Assembly statistics for CHM13 and the human reference sorted by continuity
Primary technology | Assembly | Size (Gb) | No. of contigs | NG50 (Mb) | BACs resolved (%) | BACs %idy all | BACs %idy uni |
---|---|---|---|---|---|---|---|
56× Illumina linked reads | Supernova (this paper) | 2.95 | 42,828 | 0.21 | 17.3 | 99.975 | 99.985 |
76× PacBio CLR | FALCON (ref. 50) | 2.88 | 1,916 | 28.2 | 36.37 | 99.981 | 99.995 |
24× PacBio HiFi | Canu (ref. 22) | 3.03 | 5,206 | 29.1 | 45.46 | 99.979 | 99.997 |
Sanger BACs | GRCh38p13 (ref. 2) | 3.27 | 1,590 | 56.4 | 85.63 | 99.731a | 99.768a |
39× Nanopore ultra-long | Canu (this paper) | 2.94 | 448 | 70.1 | 82.11 | 99.980 | 99.994 |
aGRCh38 is expected to have a lower identity to BACs derived from CHM13 as it represents a different human genome.

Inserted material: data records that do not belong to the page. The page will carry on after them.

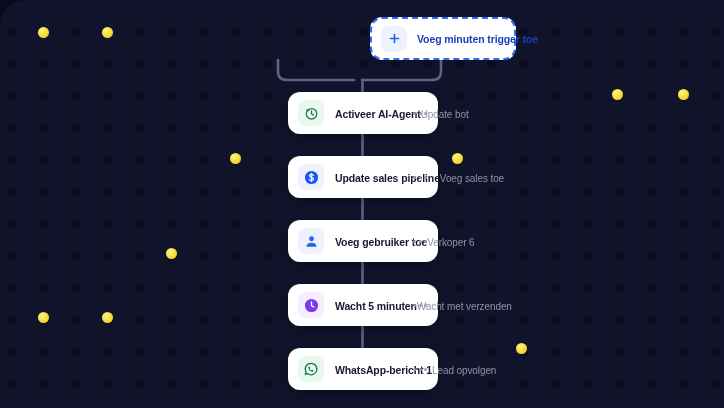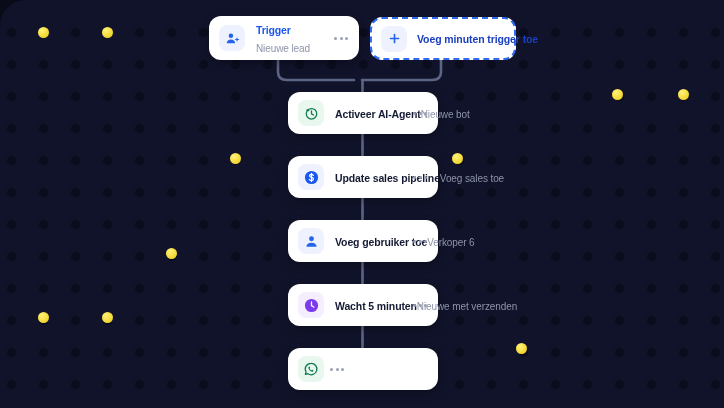"Trigger Nieuwe lead" div.card { html: <div> <span> <svg> <circle></circle> <path></path> <path></path> </svg> </span> <span> <span>Trigger</span> <span>Nieuwe lead</span> </span> <span> <i></i> <i></i> <i></i> </span> </div> -> none }
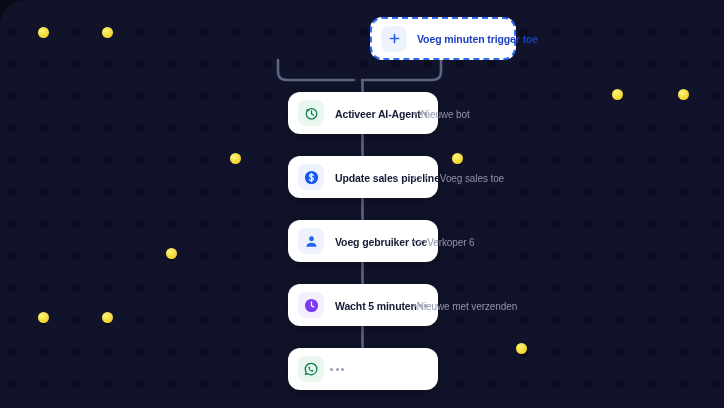"Nieuwe bot" span.s { text: Nieuwe -> Update }
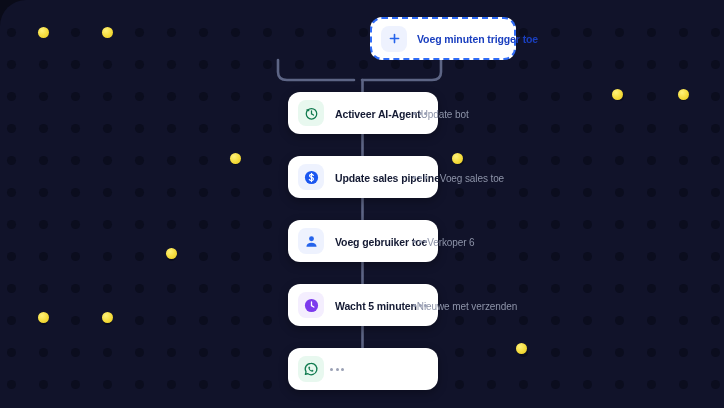"Nieuwe met verzenden" span.s { text: Nieuwe -> Wacht }
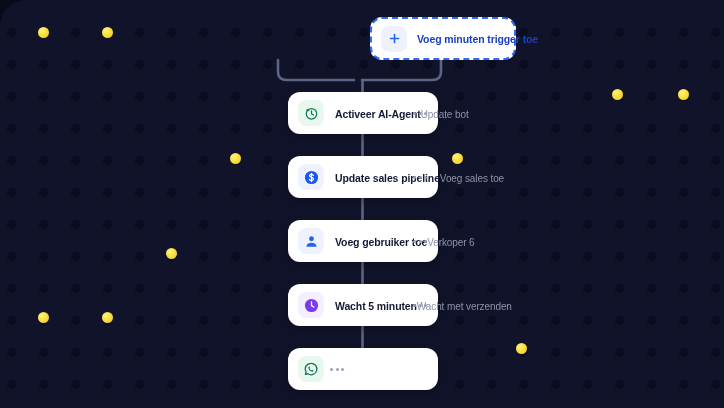"WhatsApp-bericht 1Lead opvolgen" span.txt { html: none -> <span><span>WhatsApp-bericht 1</span><span>Lead opvolgen</span></span> }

Primary Technology: sequencing technology used for contig assembly. The PacBio CLR assembly was additionally polished using Illumina linked reads. The Nanopore ultra-long assembly was polished with the PacBio CLR and Illumina linked reads. GRCh38 is primarily based on Sanger-sequenced BACs, but has been continually curated and patched since the completion of the human genome project. Assembly: assembler used and reference to the published assembly. Size: sum of bases in the assembly in Gb including N-bases. GRCh38 assembly size includes 110 Mb of alternative (ALT) sequences. No. of contigs: total number of contigs in the assembly; scaffolds were split at three consecutive N-bases to obtain contigs. NG50: half of the 3.09-Gb human genome size contained in contigs of this length or greater in Mb. Supernova NG50 statistics were identical between the two reported pseudo-haplotypes. BACs resolved (%): percentage of 341 ‘challenging’ CHM13 BACs found intact in the assembly. BACs unresolved by the best CHM13 assembly either map across multiple contigs or map to a single contig with large structural variation, indicating an error in either the BAC or whole-genome assembly. BACs %idy all: median alignment accuracy versus all validation BACs. BACs %idy uni: median alignment accuracy versus the 31 validation BACs that occur outside of segmental duplications (Supplementary Note 4).